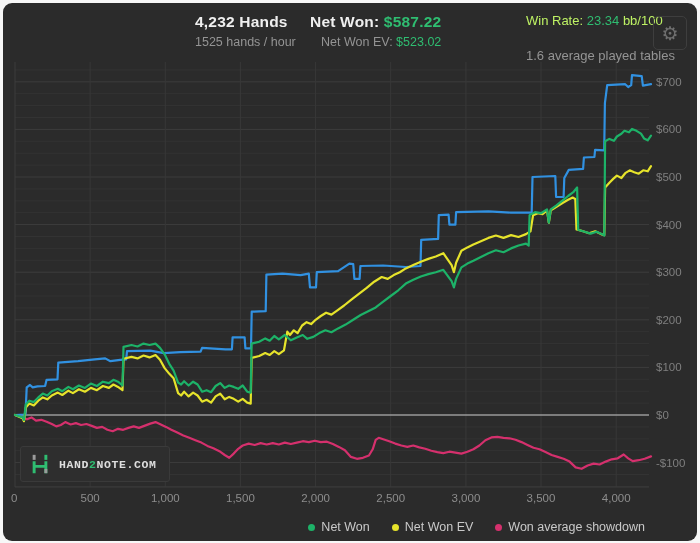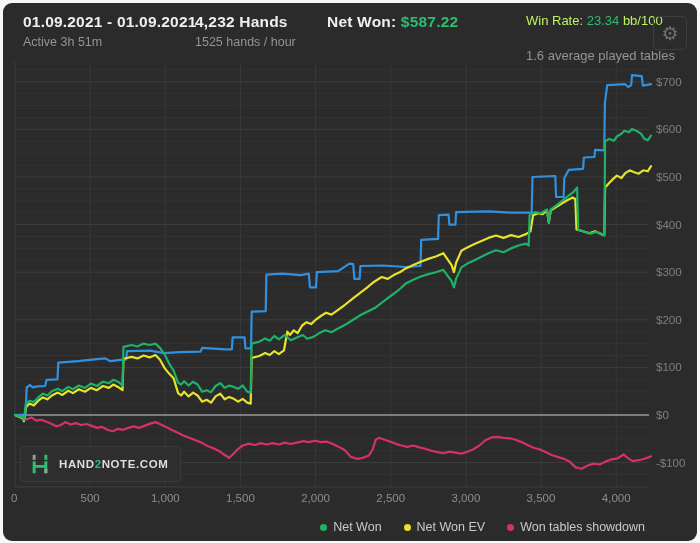--- a/index.html
+++ b/index.html
@@ -1,59 +1,56 @@
 <!DOCTYPE html>
 <html><head>
 <meta charset="utf-8">
 <style>
   html,body{margin:0;padding:0;background:#e9e9e9;}
   .page{position:relative;width:700px;height:543px;background:#f7f7f7;font-family:"Liberation Sans",sans-serif;overflow:hidden;}
   .card{position:absolute;left:3px;top:3px;right:3px;bottom:2px;background:#2b2b2b;border-radius:9px;overflow:hidden;}
   
   .hdr{position:absolute;left:0;top:0;width:100%;height:56px;}
   .col{position:absolute;top:10px;}
-  .c1{left:20px;} .c2{left:192px;} .c3{left:324px;text-align:right;} .c4{left:523px;}
+  .c1{left:20px;} .c2{left:192px;} .c3{left:307px;text-align:right;} .c4{left:523px;}
   .big{font-size:15.5px;font-weight:bold;color:#efefef;letter-spacing:.2px;white-space:nowrap;}
   .sub{font-size:12.5px;color:#949494;margin-top:4px;white-space:nowrap;}
   .green{color:#2fbd71;}
   .gray{color:#bef264;}
   .c3 .sub{padding-left:7px;}
   .c4 .big2{font-size:13px;color:#9c9c9c;font-weight:normal;white-space:nowrap;}
   .c4 .sub{margin-top:20px;font-size:13px;}
   .gearbtn{position:absolute;right:10px;top:13px;width:32px;height:32px;border:1px solid #3e3e3e;border-radius:5px;display:flex;align-items:center;justify-content:center;color:#6f6f6f;font-size:19px;cursor:pointer;background:transparent;}
   
   svg.chart{position:absolute;left:0;top:0;}
   svg text{font-family:"Liberation Sans",sans-serif;}
   
   .logo{position:absolute;left:17px;top:443px;display:flex;align-items:center;gap:8px;padding:6px 12px 6px 8px;border:1px solid #3a3a3a;background:#2e2e2e;border-radius:3px;cursor:pointer;}
-  .logo-text{font-size:11.5px;font-weight:bold;color:#dedede;letter-spacing:.6px;white-space:nowrap;}
+  .logo-text{font-size:11.5px;font-weight:bold;color:#dedede;letter-spacing:.6px;white-space:nowrap;font-family:Liberation Mono, monospace;}
   .logo-text .accent{color:#2fbd71;}
   
   .legend{position:absolute;right:52px;top:517px;display:flex;gap:22px;align-items:center;}
   .legend .item{display:flex;align-items:center;gap:6px;cursor:pointer;}
   .legend .dot{width:7px;height:7px;border-radius:50%;}
   .legend .lab{font-size:12.5px;color:#c9c9c9;white-space:nowrap;}
 </style>
 </head>
 <body>
 
 <div class="page">
   <div class="card">
 
     <div class="hdr">
-      <div class="col c1">
-        <div class="big">01.09.2021 - 01.09.2021</div>
-        <div class="sub">Active 3h 51m</div>
-      </div>
       <div class="col c2">
         <div class="big">4,232 Hands</div>
         <div class="sub">1525 hands / hour</div>
       </div>
       <div class="col c3">
         <div class="big"><span>Net Won:</span> <span class="green">$587.22</span></div>
+        <div class="sub"><span>Net Won EV:</span> <span class="green">$523.02</span></div>
       </div>
       <div class="col c4">
         <div class="big2"><span class="gray">Win Rate:</span> <span class="green">23.34</span> <span class="gray">bb/100</span></div>
         <div class="sub">1.6 average played tables</div>
       </div>
       <div class="gearbtn">
           <span>⚙</span>
         </div>
     </div>
 
@@ -142,18 +139,18 @@
         <div class="item">
           <span class="dot" style="background: rgb(29, 178, 104);"></span>
           <span class="lab">Net Won</span>
         </div>
         <div class="item">
           <span class="dot" style="background: rgb(230, 227, 43);"></span>
           <span class="lab">Net Won EV</span>
         </div>
         <div class="item">
           <span class="dot" style="background: rgb(213, 48, 109);"></span>
-          <span class="lab">Won tables showdown</span>
+          <span class="lab">Won average showdown</span>
         </div>
       </div>
 
   </div>
 </div>
 
 </body></html>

AIM OF THE EXERCISE
Omit the pictures, then quote the rest of the material above exactly.

YOUR SOLUTION
--- a/index.html
+++ b/index.html
@@ -1,59 +1,56 @@
 <!DOCTYPE html>
 <html><head>
 <meta charset="utf-8">
 <style>
   html,body{margin:0;padding:0;background:#e9e9e9;}
   .page{position:relative;width:700px;height:543px;background:#f7f7f7;font-family:"Liberation Sans",sans-serif;overflow:hidden;}
   .card{position:absolute;left:3px;top:3px;right:3px;bottom:2px;background:#2b2b2b;border-radius:9px;overflow:hidden;}
   
   .hdr{position:absolute;left:0;top:0;width:100%;height:56px;}
   .col{position:absolute;top:10px;}
-  .c1{left:20px;} .c2{left:192px;} .c3{left:324px;text-align:right;} .c4{left:523px;}
+  .c1{left:20px;} .c2{left:192px;} .c3{left:307px;text-align:right;} .c4{left:523px;}
   .big{font-size:15.5px;font-weight:bold;color:#efefef;letter-spacing:.2px;white-space:nowrap;}
   .sub{font-size:12.5px;color:#949494;margin-top:4px;white-space:nowrap;}
   .green{color:#2fbd71;}
   .gray{color:#bef264;}
   .c3 .sub{padding-left:7px;}
   .c4 .big2{font-size:13px;color:#9c9c9c;font-weight:normal;white-space:nowrap;}
   .c4 .sub{margin-top:20px;font-size:13px;}
   .gearbtn{position:absolute;right:10px;top:13px;width:32px;height:32px;border:1px solid #3e3e3e;border-radius:5px;display:flex;align-items:center;justify-content:center;color:#6f6f6f;font-size:19px;cursor:pointer;background:transparent;}
   
   svg.chart{position:absolute;left:0;top:0;}
   svg text{font-family:"Liberation Sans",sans-serif;}
   
   .logo{position:absolute;left:17px;top:443px;display:flex;align-items:center;gap:8px;padding:6px 12px 6px 8px;border:1px solid #3a3a3a;background:#2e2e2e;border-radius:3px;cursor:pointer;}
-  .logo-text{font-size:11.5px;font-weight:bold;color:#dedede;letter-spacing:.6px;white-space:nowrap;}
+  .logo-text{font-size:11.5px;font-weight:bold;color:#dedede;letter-spacing:.6px;white-space:nowrap;font-family:Liberation Mono, monospace;}
   .logo-text .accent{color:#2fbd71;}
   
   .legend{position:absolute;right:52px;top:517px;display:flex;gap:22px;align-items:center;}
   .legend .item{display:flex;align-items:center;gap:6px;cursor:pointer;}
   .legend .dot{width:7px;height:7px;border-radius:50%;}
   .legend .lab{font-size:12.5px;color:#c9c9c9;white-space:nowrap;}
 </style>
 </head>
 <body>
 
 <div class="page">
   <div class="card">
 
     <div class="hdr">
-      <div class="col c1">
-        <div class="big">01.09.2021 - 01.09.2021</div>
-        <div class="sub">Active 3h 51m</div>
-      </div>
       <div class="col c2">
         <div class="big">4,232 Hands</div>
         <div class="sub">1525 hands / hour</div>
       </div>
       <div class="col c3">
         <div class="big"><span>Net Won:</span> <span class="green">$587.22</span></div>
+        <div class="sub"><span>Net Won EV:</span> <span class="green">$523.02</span></div>
       </div>
       <div class="col c4">
         <div class="big2"><span class="gray">Win Rate:</span> <span class="green">23.34</span> <span class="gray">bb/100</span></div>
         <div class="sub">1.6 average played tables</div>
       </div>
       <div class="gearbtn">
           <span>⚙</span>
         </div>
     </div>
 
@@ -142,18 +139,18 @@
         <div class="item">
           <span class="dot" style="background: rgb(29, 178, 104);"></span>
           <span class="lab">Net Won</span>
         </div>
         <div class="item">
           <span class="dot" style="background: rgb(230, 227, 43);"></span>
           <span class="lab">Net Won EV</span>
         </div>
         <div class="item">
           <span class="dot" style="background: rgb(213, 48, 109);"></span>
-          <span class="lab">Won tables showdown</span>
+          <span class="lab">Won average showdown</span>
         </div>
       </div>
 
   </div>
 </div>
 
 </body></html>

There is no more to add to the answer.